Der Dreispitzahorn, der von der Kleinbonsai-Ausstellung zurückgekehrt ist, trägt noch die Moosauflage für die Präsentation. Diese Moosauflage, die im Ausstellungsraum so schön aussah, wird gleich nach der Rückkehr entfernt. Der darunter verborgene Wurzelansatz wird aufmerksam in Augenschein genommen.
Präsentieren und Pflegen verfolgen unterschiedliche Ziele. Wenn die Betrachtung endet, kehrt der Baum zu sich zurück. Die Ausstellungsmoosauflage ist nur oberflächlich befestigt und lässt sich leicht mit der Hand abstreifen — auch das ist ein Zeichen dafür, dass sie allein für die Betrachtung angebracht wurde.
Beim Feuerdorn steht das Umtopfen nach etwa drei Jahren an. Noch bevor man den Zustand der Wurzeln mit eigenen Augen prüft, gibt es eine Erwartung: «Die Wurzelausbreitung wird dicht sein.» Ein Baum, der für eine Ausstellung bereit ist, lebt eben mit besonderer Kraft.

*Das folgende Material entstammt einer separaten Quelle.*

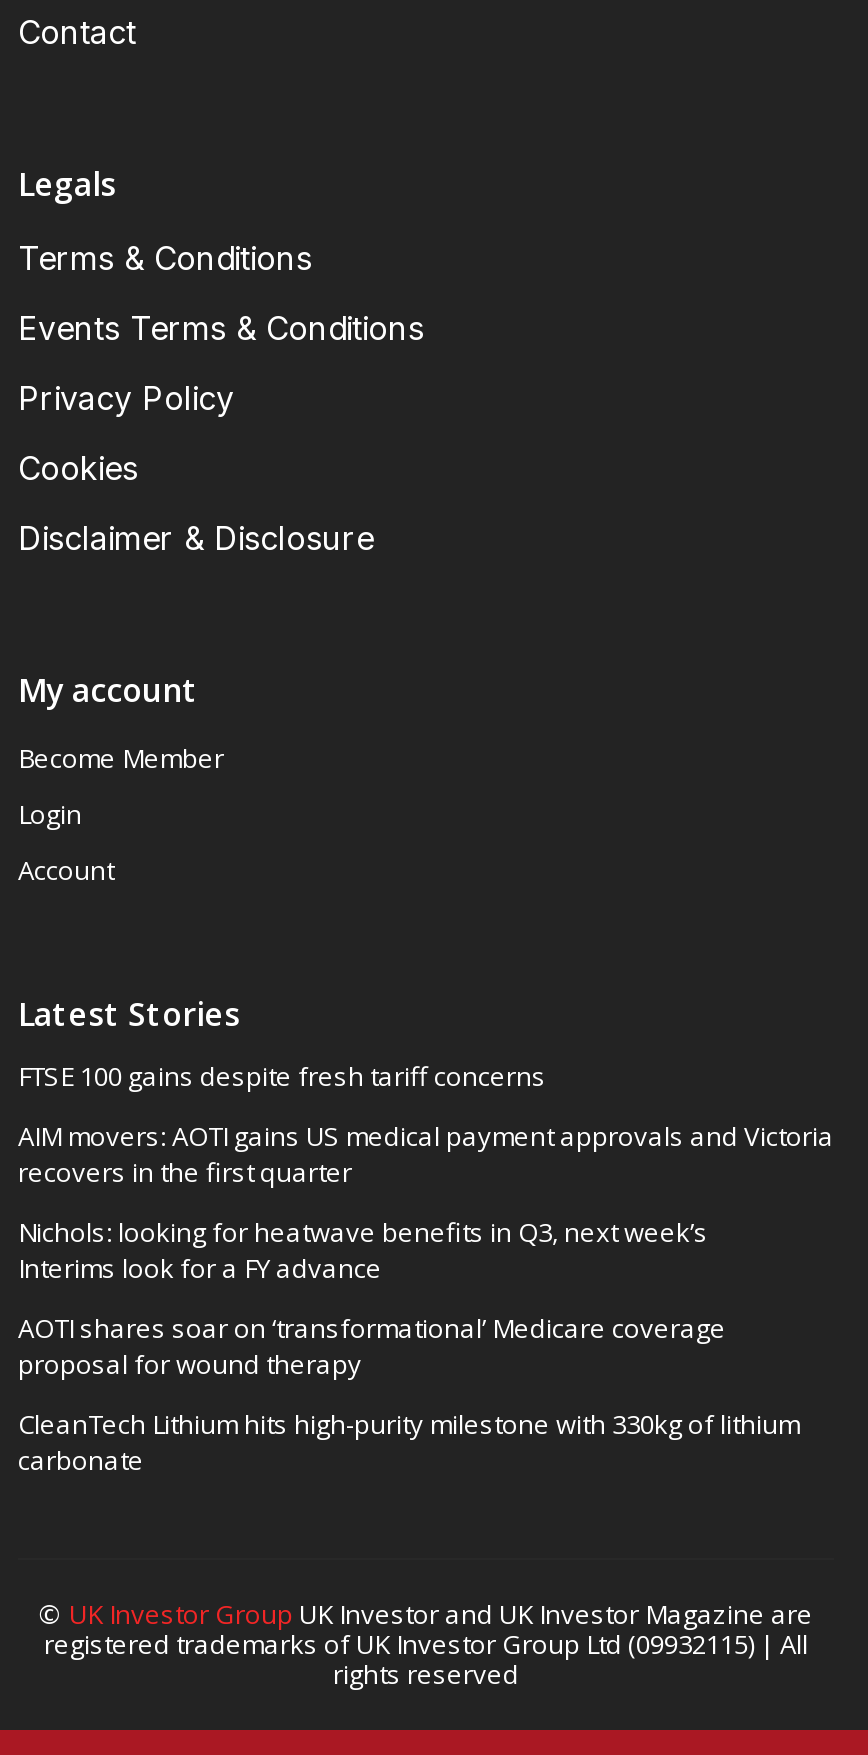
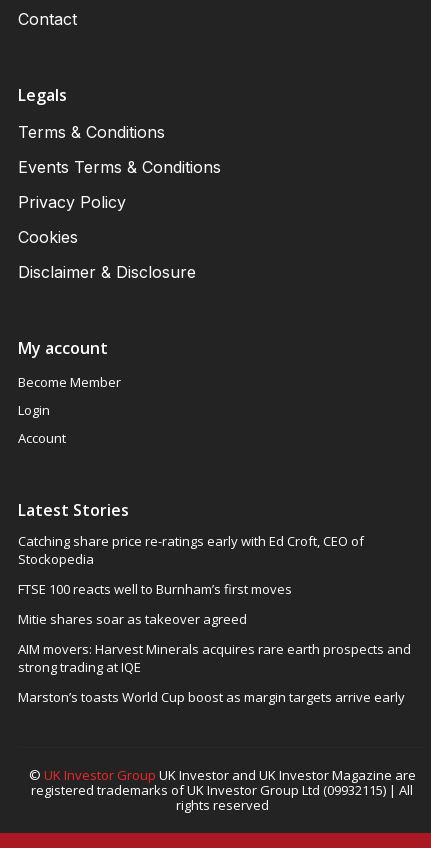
- FTSE 100 gains despite fresh tariff concerns
+ Catching share price re-ratings early with Ed Croft, CEO of
+ Stockopedia

- AIM movers: AOTI gains US medical payment approvals and Victoria
- recovers in the first quarter
+ FTSE 100 reacts well to Burnham’s first moves

- Nichols: looking for heatwave benefits in Q3, next week’s
- Interims look for a FY advance
+ Mitie shares soar as takeover agreed

- AOTI shares soar on ‘transformational’ Medicare coverage
- proposal for wound therapy
+ AIM movers: Harvest Minerals acquires rare earth prospects and
+ strong trading at IQE

- CleanTech Lithium hits high-purity milestone with 330kg of lithium
- carbonate
+ Marston’s toasts World Cup boost as margin targets arrive early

Lesen, bevor man schaut. Vielleicht ist das, was Erfahrung bedeutet. Aus der Länge der Zeit ohne Umtopfen den Zustand im Innern der Schale erahnen zu können. Wenn man mit dieser Vorstellung die Sichel in die Hand nimmt, verändert sich etwas.
Der Befestigungsdraht am Schalenboden wird durchtrennt, dann wird die Sichel an der Innenwand der Schale entlanggeführt. Nicht die Klinge andrücken, sondern sie gleiten lassen, als würde man die Innenwand berühren. Von der Peripherie her werden Wurzeln und Erde behutsam gelockert. Keine Hast. Keine Kraft. Die über Jahre gewachsene Wurzelschicht löst sich nur mit Zeit.
Erst den ganzen Umfang lockern, dann erst herausziehen. Diese Reihenfolge ist es, die die Handbewegung formt, welche drei Jahre Zeit auflöst.
Beim Herausziehen aus der Schale darf die Stammrinde nicht beschädigt werden. Deshalb legt man die Hand stets an den Astansatz — den Stammansatz und zieht den Baum heraus. Die Stelle, die das Grundgerüst des Baumes trägt, liegt in der Handfläche.
Es sieht nach einer Kraftarbeit aus, ist aber in Wirklichkeit die Arbeit des Wo man berührt. Nicht ziehen, sondern stützen und langsam lösen.
Drei Jahre Zeit sind in der Schale eingeschlossen. Die Handbewegung, die das auflöst, ist irgendwie still und ohne Eile.